▸ Exercise requirements: Exactly the lines from the one containing "payment method: cheque -> Mastercard" through the final line of the data are to be written out again, with nothing added.

▸ Dataset records:
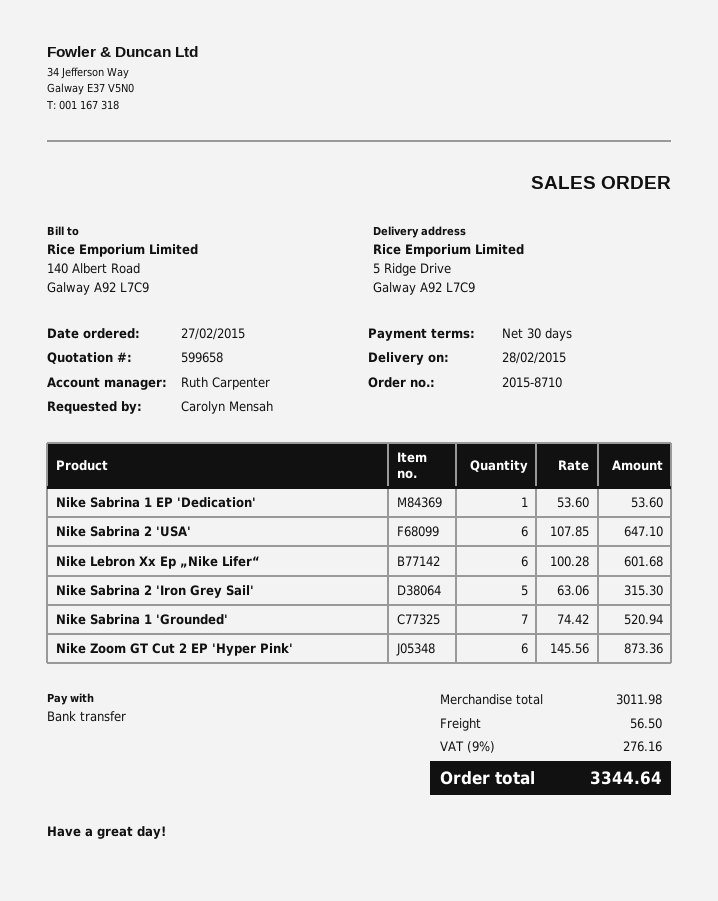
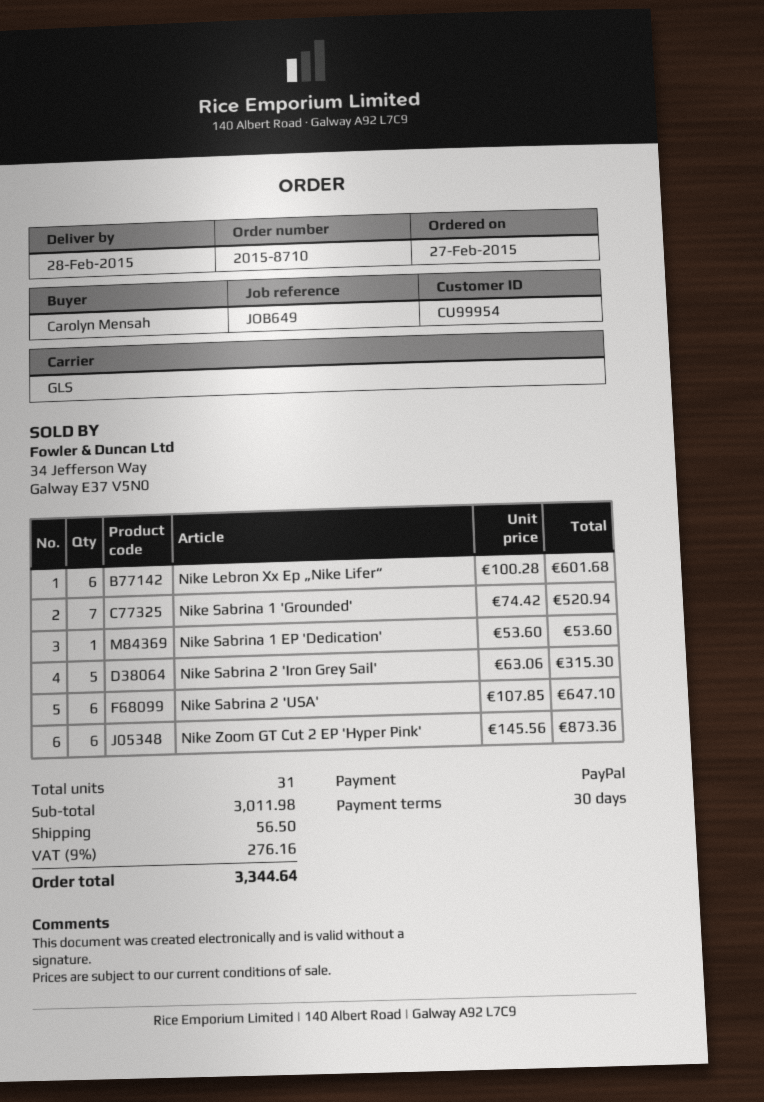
payment method: bank transfer -> PayPal

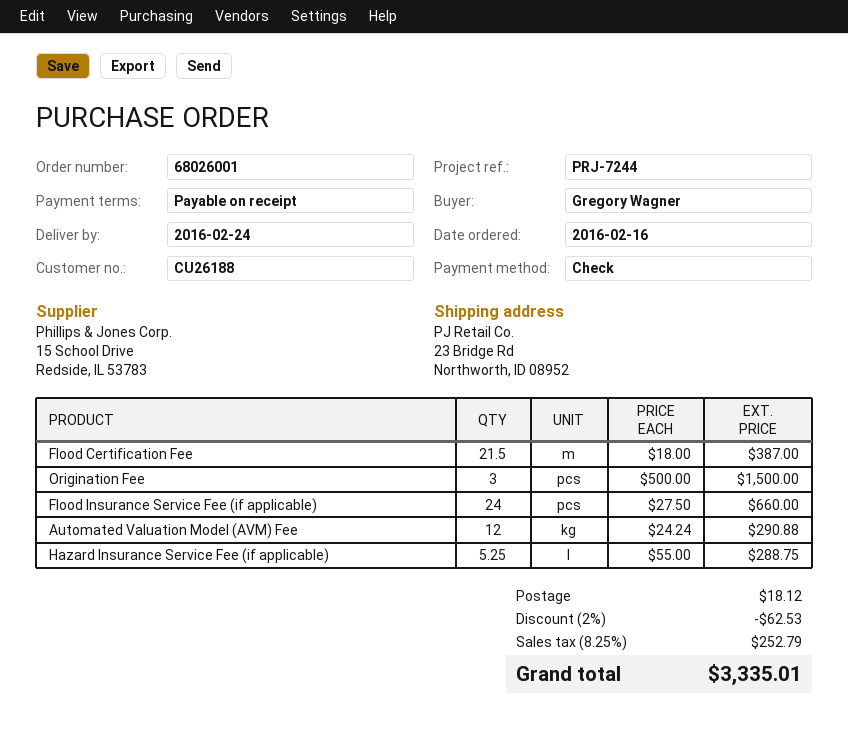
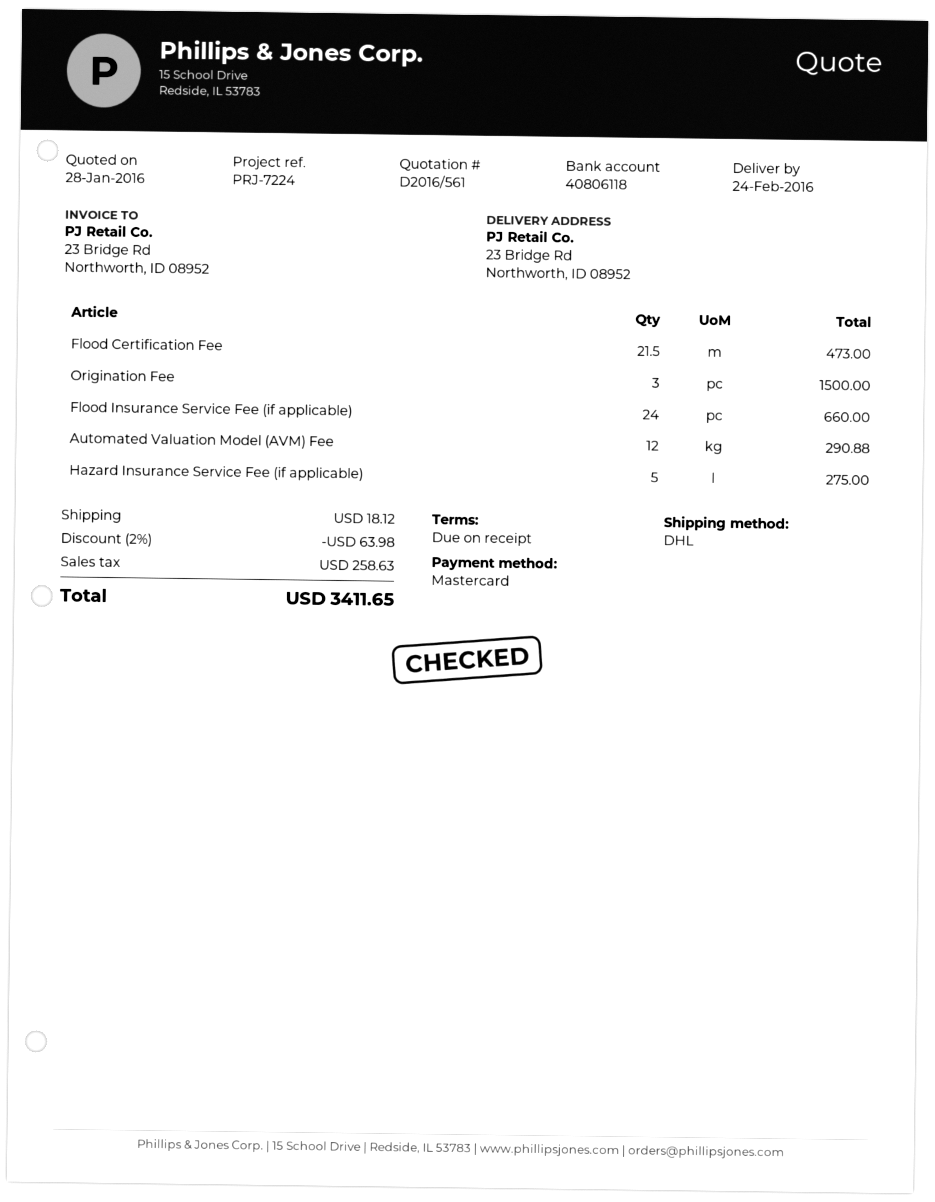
reference: PRJ-7244 -> PRJ-7224
payment method: cheque -> Mastercard
Flood Certification Fee: 21.5 for 387.00 -> 21.5 for 473.00
Hazard Insurance Service Fee (if applicable): 5.25 for 288.75 -> 5 for 275.00
discount: 2% = 62.53 -> 2% = 63.98
tax: 252.79 -> 258.63
total: 3335.01 -> 3411.65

▸ Task output:
payment method: cheque -> Mastercard
Flood Certification Fee: 21.5 for 387.00 -> 21.5 for 473.00
Hazard Insurance Service Fee (if applicable): 5.25 for 288.75 -> 5 for 275.00
discount: 2% = 62.53 -> 2% = 63.98
tax: 252.79 -> 258.63
total: 3335.01 -> 3411.65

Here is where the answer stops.